▸ **Task item**:
The records follow. Filter them to the lines that hold "Dvořák".

[[ Records to process open ]]

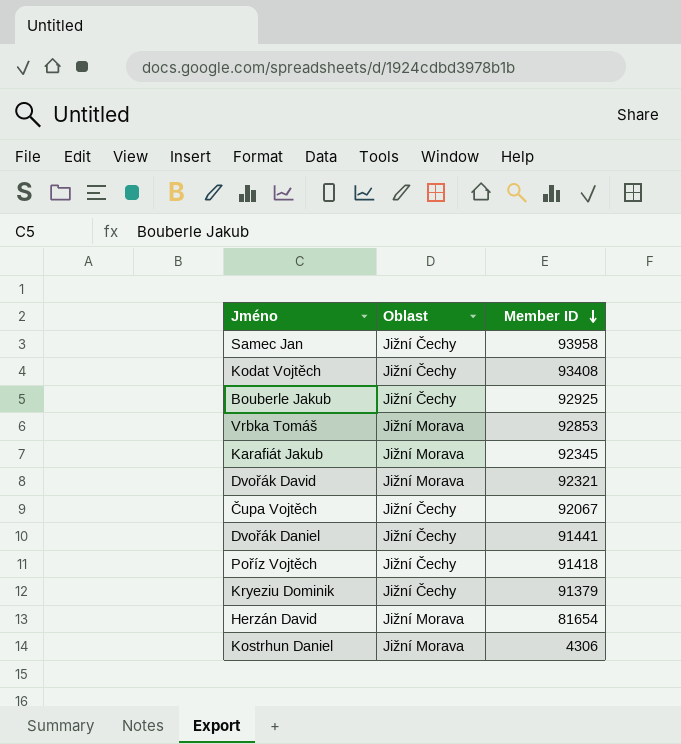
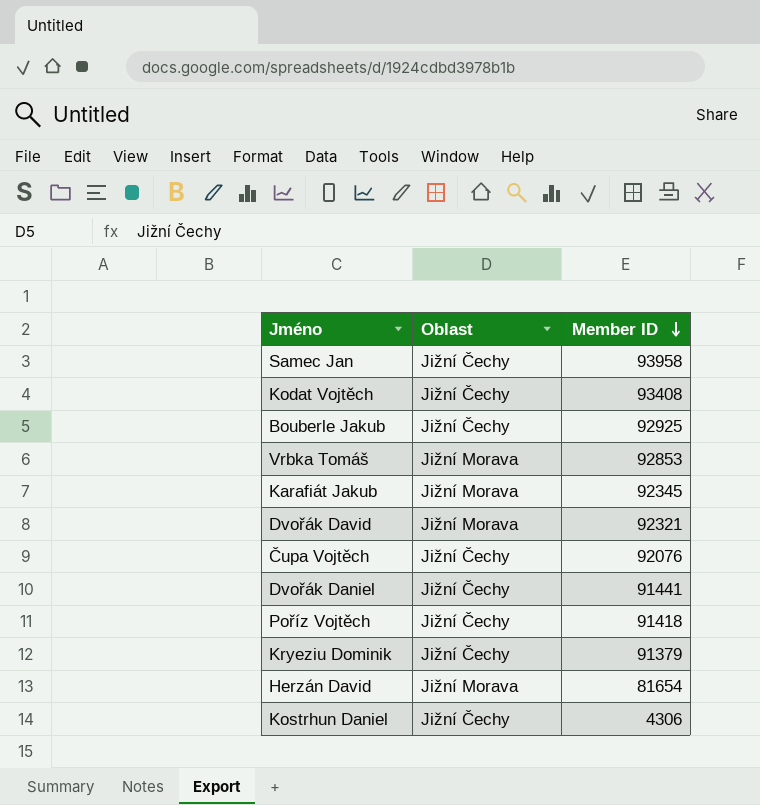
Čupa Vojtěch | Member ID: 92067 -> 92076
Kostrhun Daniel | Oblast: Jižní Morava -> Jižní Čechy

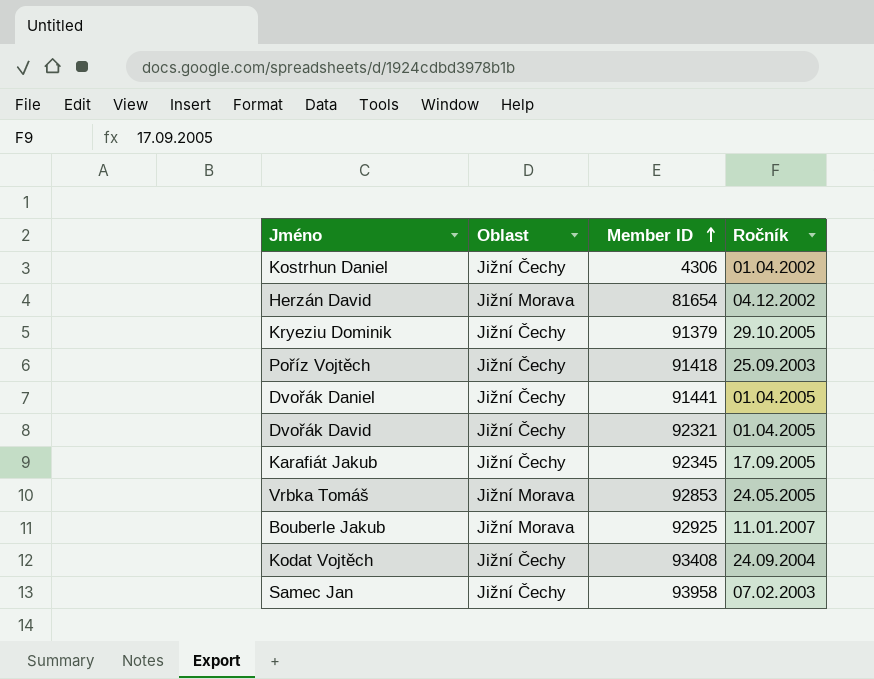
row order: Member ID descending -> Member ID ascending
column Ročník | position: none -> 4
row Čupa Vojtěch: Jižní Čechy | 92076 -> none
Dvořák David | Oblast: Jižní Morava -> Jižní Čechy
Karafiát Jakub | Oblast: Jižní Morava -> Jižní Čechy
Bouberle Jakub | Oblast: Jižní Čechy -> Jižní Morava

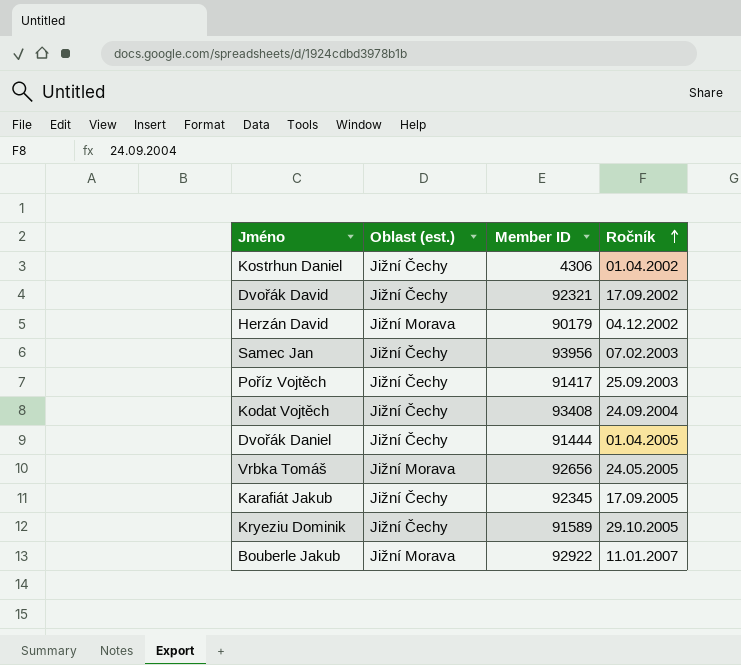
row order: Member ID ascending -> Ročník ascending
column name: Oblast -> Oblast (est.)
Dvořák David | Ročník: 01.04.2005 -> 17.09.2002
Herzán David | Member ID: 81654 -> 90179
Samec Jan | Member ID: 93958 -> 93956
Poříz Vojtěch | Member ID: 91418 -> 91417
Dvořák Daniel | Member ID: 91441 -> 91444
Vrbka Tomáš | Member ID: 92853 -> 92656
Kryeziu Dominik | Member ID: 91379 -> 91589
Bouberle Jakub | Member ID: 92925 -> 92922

[[ Records to process closed ]]

▸ **Exercise result**:
Dvořák David | Oblast: Jižní Morava -> Jižní Čechy
Dvořák David | Ročník: 01.04.2005 -> 17.09.2002
Dvořák Daniel | Member ID: 91441 -> 91444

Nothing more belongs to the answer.